= Asian Institute of Gemological Sciences =

Thai gemological school and laboratory

The Asian Institute of Gemological Sciences (AIGS) is a private gemological school and gemological laboratory based in Bangkok, Thailand.

== History ==
The AIGS was founded in 1978 and was Thailand's first educational facility devoted to the study of gemstones. The school and the laboratory are located in the Jewelry Trade Center, on Silom Road, in the heart of the gem and jewellery district of Bangkok.

The AIGS school offers an Accredited Gemologist (A.G.) diploma (in Thai or English language) including "gemstone identification", "gemstone grading and pricing", "synthetics and treatments identification", and "diamonds".
It also offers short courses such as introduction to gemology and jewelry design. With about 15,000 graduates from all over the world, it is one of the leading Gemological institutes in Southeast Asia.

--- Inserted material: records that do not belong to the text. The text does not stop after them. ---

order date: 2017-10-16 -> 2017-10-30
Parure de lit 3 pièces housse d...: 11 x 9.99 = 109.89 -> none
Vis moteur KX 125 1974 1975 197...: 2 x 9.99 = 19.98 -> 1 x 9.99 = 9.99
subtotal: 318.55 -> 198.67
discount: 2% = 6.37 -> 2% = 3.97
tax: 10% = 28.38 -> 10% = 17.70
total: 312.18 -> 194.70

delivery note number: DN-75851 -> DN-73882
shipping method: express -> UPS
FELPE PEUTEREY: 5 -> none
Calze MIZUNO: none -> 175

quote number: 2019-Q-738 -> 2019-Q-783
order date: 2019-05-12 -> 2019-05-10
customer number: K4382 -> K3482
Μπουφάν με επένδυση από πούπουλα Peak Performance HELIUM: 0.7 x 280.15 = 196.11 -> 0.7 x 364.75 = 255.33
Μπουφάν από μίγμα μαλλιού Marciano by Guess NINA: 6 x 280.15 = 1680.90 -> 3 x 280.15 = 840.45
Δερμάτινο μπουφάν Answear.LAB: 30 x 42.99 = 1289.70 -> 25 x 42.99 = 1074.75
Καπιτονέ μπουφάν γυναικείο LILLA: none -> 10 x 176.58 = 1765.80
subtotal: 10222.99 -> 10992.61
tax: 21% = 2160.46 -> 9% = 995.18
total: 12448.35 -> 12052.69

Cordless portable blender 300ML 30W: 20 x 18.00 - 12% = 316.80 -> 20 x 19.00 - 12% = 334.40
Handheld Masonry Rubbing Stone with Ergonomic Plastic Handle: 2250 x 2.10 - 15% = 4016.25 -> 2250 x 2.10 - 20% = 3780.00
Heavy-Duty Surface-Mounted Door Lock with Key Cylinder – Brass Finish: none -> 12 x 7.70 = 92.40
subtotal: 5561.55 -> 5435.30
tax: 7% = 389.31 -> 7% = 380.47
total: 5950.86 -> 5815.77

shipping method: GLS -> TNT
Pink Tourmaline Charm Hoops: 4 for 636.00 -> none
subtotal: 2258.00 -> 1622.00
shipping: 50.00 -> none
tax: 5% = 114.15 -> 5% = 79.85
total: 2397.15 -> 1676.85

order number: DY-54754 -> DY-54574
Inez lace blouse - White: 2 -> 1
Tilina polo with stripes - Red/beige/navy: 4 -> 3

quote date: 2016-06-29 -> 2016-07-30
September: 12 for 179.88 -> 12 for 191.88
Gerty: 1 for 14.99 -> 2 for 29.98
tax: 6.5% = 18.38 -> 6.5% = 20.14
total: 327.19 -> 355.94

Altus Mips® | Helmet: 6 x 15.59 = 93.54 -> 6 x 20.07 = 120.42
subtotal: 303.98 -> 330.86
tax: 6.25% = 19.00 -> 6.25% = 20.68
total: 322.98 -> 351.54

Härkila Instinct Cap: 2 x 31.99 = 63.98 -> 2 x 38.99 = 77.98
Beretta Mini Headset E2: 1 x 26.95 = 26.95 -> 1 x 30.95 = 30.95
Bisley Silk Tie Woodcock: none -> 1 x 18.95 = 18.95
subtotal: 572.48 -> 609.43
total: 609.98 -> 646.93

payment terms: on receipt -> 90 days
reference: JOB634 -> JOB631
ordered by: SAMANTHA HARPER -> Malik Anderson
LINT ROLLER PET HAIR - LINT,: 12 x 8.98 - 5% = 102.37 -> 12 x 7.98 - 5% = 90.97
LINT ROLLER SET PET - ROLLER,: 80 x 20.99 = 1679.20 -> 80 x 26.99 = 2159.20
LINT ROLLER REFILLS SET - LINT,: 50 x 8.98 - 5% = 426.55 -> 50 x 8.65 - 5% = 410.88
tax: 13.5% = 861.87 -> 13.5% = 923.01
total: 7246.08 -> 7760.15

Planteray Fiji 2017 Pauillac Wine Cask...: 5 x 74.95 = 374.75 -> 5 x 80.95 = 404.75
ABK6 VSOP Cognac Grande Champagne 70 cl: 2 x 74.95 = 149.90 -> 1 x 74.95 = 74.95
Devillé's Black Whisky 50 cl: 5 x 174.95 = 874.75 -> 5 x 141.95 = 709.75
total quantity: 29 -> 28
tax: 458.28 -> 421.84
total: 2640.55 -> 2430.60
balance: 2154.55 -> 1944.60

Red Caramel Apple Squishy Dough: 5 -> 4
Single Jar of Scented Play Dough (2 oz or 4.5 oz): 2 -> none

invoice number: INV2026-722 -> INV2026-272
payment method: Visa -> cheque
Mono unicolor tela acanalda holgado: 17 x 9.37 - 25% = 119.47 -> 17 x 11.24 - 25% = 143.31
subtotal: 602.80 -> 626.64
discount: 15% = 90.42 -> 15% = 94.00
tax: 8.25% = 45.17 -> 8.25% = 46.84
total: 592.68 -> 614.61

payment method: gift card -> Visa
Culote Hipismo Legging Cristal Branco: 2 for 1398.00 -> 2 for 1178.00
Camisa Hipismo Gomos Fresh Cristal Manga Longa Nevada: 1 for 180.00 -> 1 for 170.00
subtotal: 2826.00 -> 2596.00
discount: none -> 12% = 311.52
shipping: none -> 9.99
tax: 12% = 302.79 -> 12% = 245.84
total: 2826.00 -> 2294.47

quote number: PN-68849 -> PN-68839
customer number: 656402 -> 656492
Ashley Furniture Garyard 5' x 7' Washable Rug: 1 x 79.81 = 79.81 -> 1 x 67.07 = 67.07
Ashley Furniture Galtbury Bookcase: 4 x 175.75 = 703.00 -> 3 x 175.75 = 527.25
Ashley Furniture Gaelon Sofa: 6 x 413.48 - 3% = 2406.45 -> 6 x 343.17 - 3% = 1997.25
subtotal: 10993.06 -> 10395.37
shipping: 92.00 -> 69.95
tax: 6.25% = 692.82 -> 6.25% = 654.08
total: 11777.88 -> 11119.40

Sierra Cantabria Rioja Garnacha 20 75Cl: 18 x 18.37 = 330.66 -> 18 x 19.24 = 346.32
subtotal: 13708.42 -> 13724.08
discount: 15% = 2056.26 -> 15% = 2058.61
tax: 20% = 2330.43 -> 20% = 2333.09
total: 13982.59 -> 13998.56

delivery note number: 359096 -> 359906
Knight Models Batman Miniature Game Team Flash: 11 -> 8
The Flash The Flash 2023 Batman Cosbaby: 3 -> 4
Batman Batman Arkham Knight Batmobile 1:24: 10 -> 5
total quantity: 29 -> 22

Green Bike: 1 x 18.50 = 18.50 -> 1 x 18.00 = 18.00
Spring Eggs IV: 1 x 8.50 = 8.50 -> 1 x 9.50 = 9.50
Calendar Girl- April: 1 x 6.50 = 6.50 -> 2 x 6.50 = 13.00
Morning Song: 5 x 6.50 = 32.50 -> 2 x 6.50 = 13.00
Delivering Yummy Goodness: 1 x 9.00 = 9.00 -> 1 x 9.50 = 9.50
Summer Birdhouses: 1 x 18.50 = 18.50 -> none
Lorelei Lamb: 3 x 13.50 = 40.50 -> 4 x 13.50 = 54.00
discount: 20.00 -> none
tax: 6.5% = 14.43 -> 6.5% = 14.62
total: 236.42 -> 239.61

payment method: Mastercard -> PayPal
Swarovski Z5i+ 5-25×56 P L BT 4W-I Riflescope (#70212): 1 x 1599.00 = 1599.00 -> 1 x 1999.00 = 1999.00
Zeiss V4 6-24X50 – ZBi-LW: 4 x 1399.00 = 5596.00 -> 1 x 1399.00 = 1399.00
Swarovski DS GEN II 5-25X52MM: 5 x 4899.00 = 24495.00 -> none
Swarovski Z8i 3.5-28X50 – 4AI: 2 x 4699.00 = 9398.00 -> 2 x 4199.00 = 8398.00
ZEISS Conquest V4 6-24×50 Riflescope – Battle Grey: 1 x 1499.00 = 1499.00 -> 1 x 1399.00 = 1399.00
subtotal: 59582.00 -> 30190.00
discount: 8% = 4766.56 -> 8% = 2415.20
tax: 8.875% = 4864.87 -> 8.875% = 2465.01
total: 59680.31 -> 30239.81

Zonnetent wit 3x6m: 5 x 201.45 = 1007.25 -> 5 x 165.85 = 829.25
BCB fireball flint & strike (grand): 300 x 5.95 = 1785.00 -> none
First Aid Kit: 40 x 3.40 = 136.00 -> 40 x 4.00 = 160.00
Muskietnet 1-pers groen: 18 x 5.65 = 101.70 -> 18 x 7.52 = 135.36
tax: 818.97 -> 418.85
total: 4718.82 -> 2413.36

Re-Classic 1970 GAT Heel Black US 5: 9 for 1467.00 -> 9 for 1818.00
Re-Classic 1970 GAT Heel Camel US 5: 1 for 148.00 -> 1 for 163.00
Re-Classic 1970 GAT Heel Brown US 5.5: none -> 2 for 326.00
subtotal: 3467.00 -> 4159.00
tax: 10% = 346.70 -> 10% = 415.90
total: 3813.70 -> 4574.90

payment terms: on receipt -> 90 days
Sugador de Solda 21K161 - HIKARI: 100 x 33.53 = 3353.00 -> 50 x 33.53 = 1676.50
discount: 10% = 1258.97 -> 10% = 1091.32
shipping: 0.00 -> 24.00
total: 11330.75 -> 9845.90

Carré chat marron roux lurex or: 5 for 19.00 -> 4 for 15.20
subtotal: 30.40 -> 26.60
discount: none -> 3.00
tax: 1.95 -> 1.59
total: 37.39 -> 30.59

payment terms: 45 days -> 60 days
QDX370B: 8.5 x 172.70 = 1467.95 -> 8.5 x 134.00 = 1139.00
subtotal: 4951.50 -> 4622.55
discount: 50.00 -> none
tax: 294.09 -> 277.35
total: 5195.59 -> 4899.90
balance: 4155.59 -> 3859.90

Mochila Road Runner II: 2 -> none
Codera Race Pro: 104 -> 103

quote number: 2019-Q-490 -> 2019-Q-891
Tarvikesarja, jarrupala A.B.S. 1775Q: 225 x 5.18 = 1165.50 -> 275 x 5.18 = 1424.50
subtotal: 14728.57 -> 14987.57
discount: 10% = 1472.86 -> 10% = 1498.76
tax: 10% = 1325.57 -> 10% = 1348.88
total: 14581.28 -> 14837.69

The AIGS Gemological Laboratory was the first professional Gemological laboratory to be established in Asia (1978). It is a member of the Thai Gem and Jewelry Traders Association (TGJTA), and the International Colored Gemstone Association (ICA). The AIGS Gem Laboratory is very well known for its expertise in colored gemstones, especially ruby, sapphire, emerald, jade and rare stones, but it also provides identification and grading services for diamonds and jewelry.